■ **Exercise details**:
From the records below, count the lines containing the word "receive" and give only that number.
____
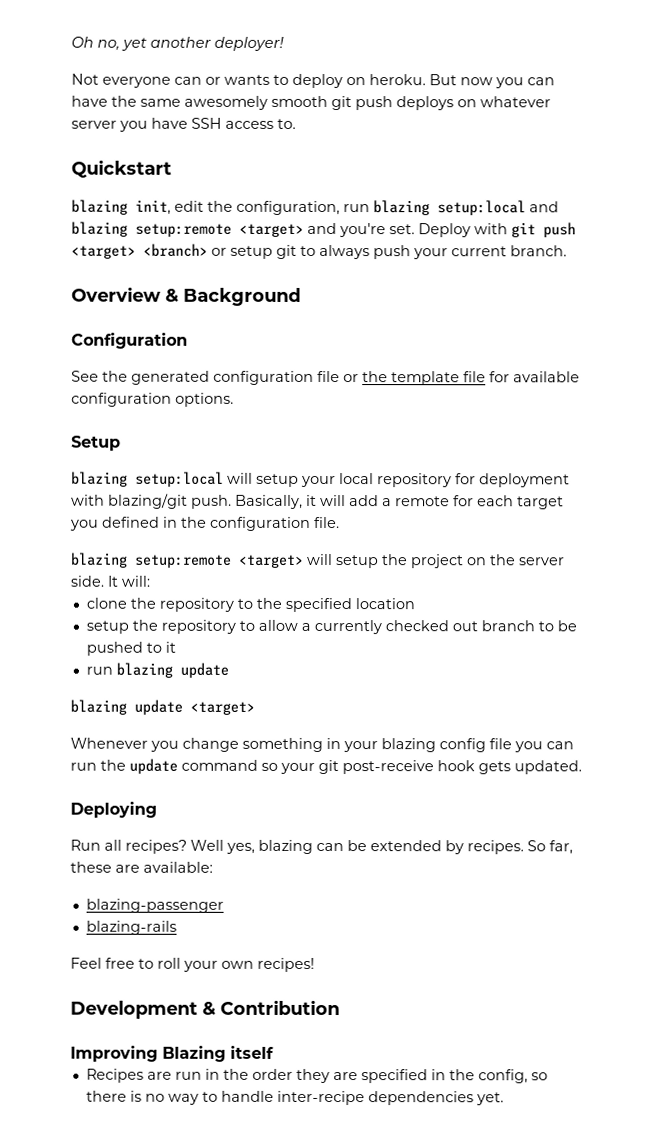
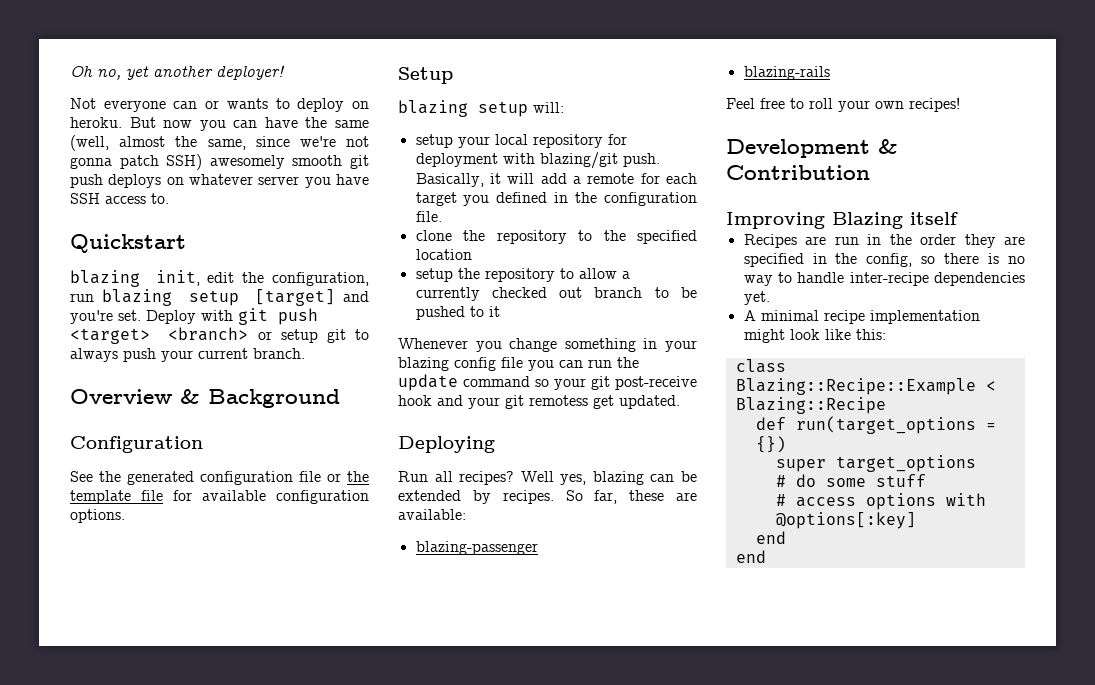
- But now you can have the same awesomely smooth git push deploys on whatever server you have SSH access to.
+ But now you can have the same (well, almost the same, since we're not gonna patch SSH) awesomely smooth git push deploys on whatever server you have SSH access to.
- blazing init, edit the configuration, run blazing setup:local and blazing setup:remote <target> and you're set.
+ blazing init, edit the configuration, run blazing setup [target] and you're set.
- blazing setup:local will setup your local repository for deployment with blazing/git push.
+ blazing setup will:
+ setup your local repository for deployment with blazing/git push.
- blazing setup:remote <target> will setup the project on the server side. It will:
- run blazing update
- blazing update <target>
- Whenever you change something in your blazing config file you can run the update command so your git post-receive hook gets updated.
+ Whenever you change something in your blazing config file you can run the update command so your git post-receive hook and your git remotess get updated.
+ A minimal recipe implementation might look like this:
+ class Blazing::Recipe::Example < Blazing::Recipe
+ def run(target_options = {})
+ super target_options
+ # do some stuff
+ # access options with @options[:key]
+ end
+ end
____
■ **Written reply**:
2